TN 13 (04-13)
DI 22510.005 When to Purchase a Consultative Examination (CE)
Citations: 20 CFR sections
404.1519a; 404.1520b; 416.919a; 416.920b
A. Policy for when to purchase a CE
Generally, do not request a CE before you make every reasonable effort to obtain needed evidence from the claimant’s medical sources. You may order a CE:
when case evidence is insufficient to evaluate the claim, or
to obtain evidence needed to resolve a conflict, inconsistency, or ambiguity in the evidence.
If the case is a continuing disability review, also see DI 28030.020D.
B. Situations that generally require a CE
You may order a CE:
1. When you cannot obtain sufficient evidence from claimant’s medical source(s)
You cannot obtain evidence from the claimant's medical source(s) for reasons beyond the claimant's control, such as death or noncooperation of the medical source. For policy on safeguarding against denial in this situation, see DI 22505.012A.1.
2. When evidence from an acceptable medical source is needed to establish a medically determinable impairment
For a detailed explanation of this policy, see DI 22505.012.
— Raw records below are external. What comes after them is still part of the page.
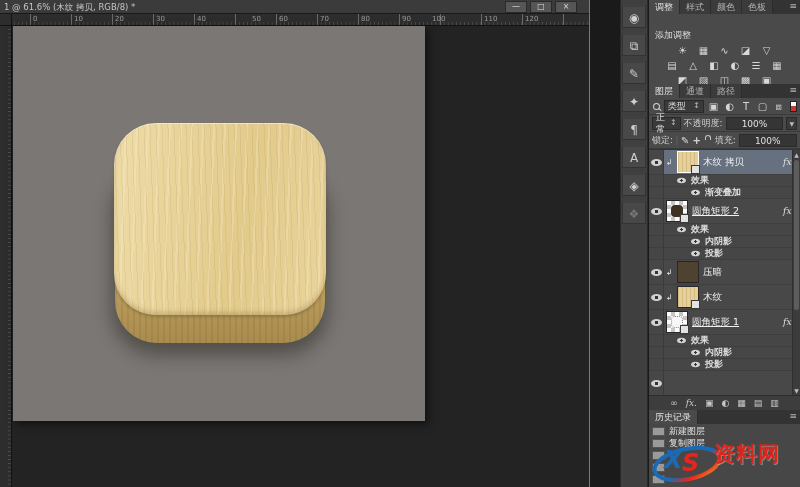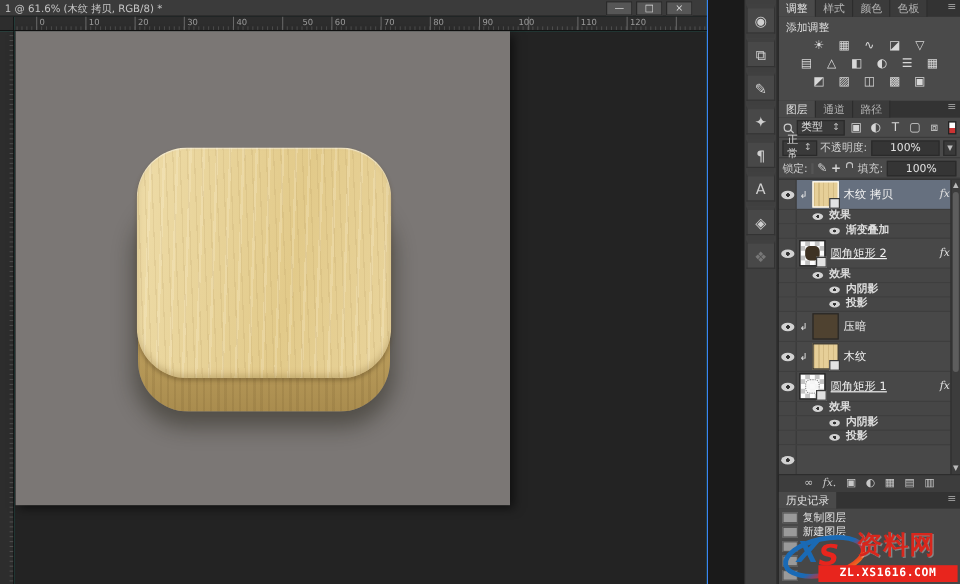--- a/index.html
+++ b/index.html
@@ -54,7 +54,7 @@
   .pmenu { position:absolute; right:3px; top:1px; font-size:9px; color:#b5b5b5; }
 
   
-  #adjbody { height:70px; background:#4a4a4a; padding:2px 4px; }
+  #adjbody { height:70px; background:#4a4a4a; padding:14px 4px; }
   #adjtitle { font-size:9px; color:#dedede; margin:1px 0 2px 2px; }
   .adjrow { display:flex; justify-content:center; gap:4px; margin-bottom:1px; }
   .adjico { width:17px; height:14px; color:#d8d8d8; font-size:10px; line-height:14px; text-align:center; }

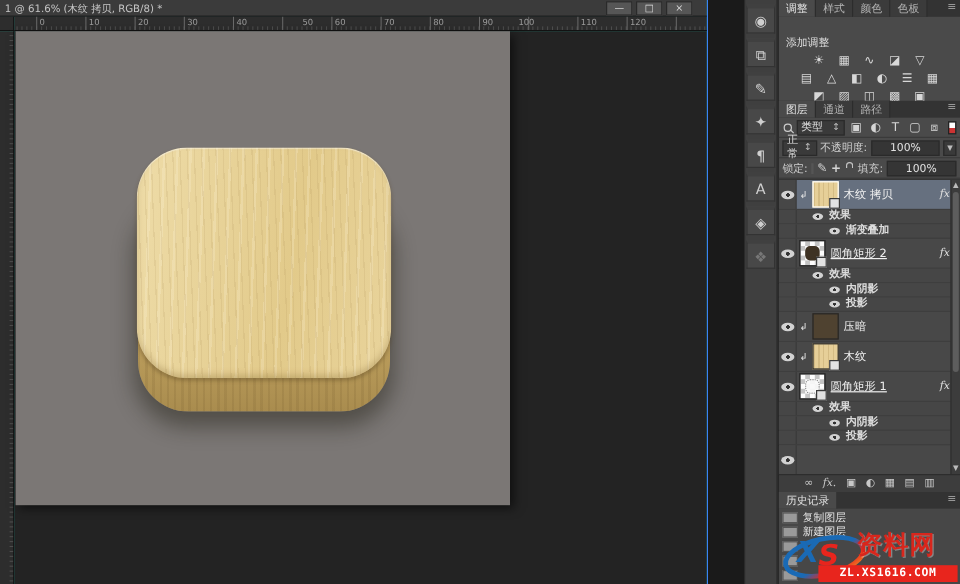--- a/index.html
+++ b/index.html
@@ -411,11 +411,11 @@
   <div id="histbody">
     <div class="hrow">
       <span class="hicon"></span>
-      <span class="htext">复制图层</span>
+      <span class="htext">新建图层</span>
     </div>
     <div class="hrow">
       <span class="hicon"></span>
-      <span class="htext">新建图层</span>
+      <span class="htext">复制图层</span>
     </div>
     <div class="hrow">
         <span class="hicon"></span>

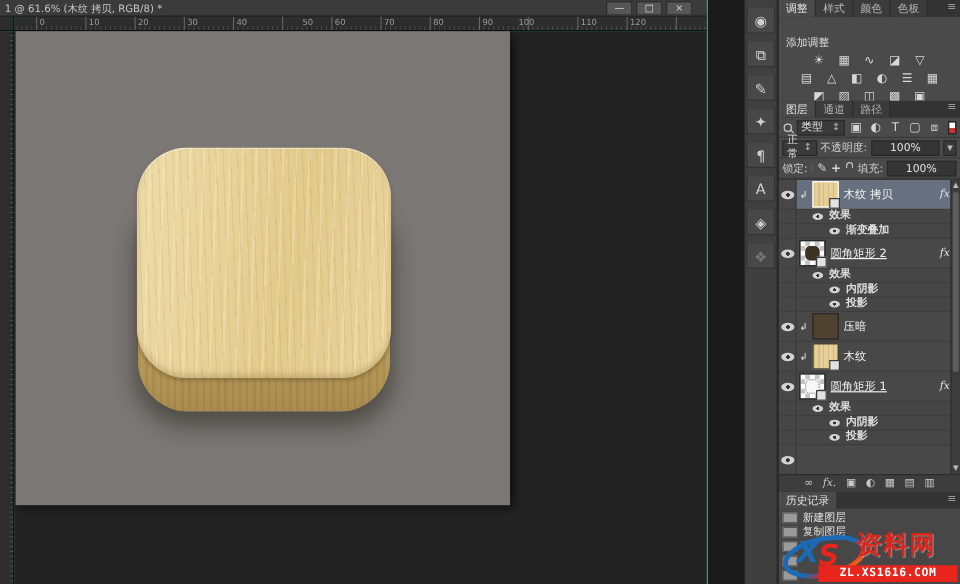--- a/index.html
+++ b/index.html
@@ -444,7 +444,6 @@
   <span id="wmx">X</span>
   <span id="wms">S</span>
   <span id="wmsite">资料网</span>
-  <span id="wmurl">ZL.XS1616.COM</span>
 </div>
 
 </body></html>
3. When you need highly technical or specialized medical evidence
Highly technical or specialized medical evidence needed to evaluate the claimant’s impairments under our listings is unavailable from the claimant’s medical sources. For example, a claimant alleges deafness, but his or her medical sources do not have the audiological testing required to evaluate a hearing impairment under our listings.
4. When you need additional evidence to establish current severity
Evidence indicates a change in severity of the claimant's medical condition that is likely to affect the claimant's ability to work (or for a title XVI childhood disability claimant, the child’s ability to function), BUT available evidence is insufficient to establish current severity of the claimant’s impairment.
5. When case evidence contains a material conflict, inconsistency, or ambiguity
You must resolve a conflict (either internally or with other evidence in the case record), inconsistency, or ambiguity in the evidence and you are unable to do so by recontacting the claimant, his or her medical source(s), or other appropriate source(s).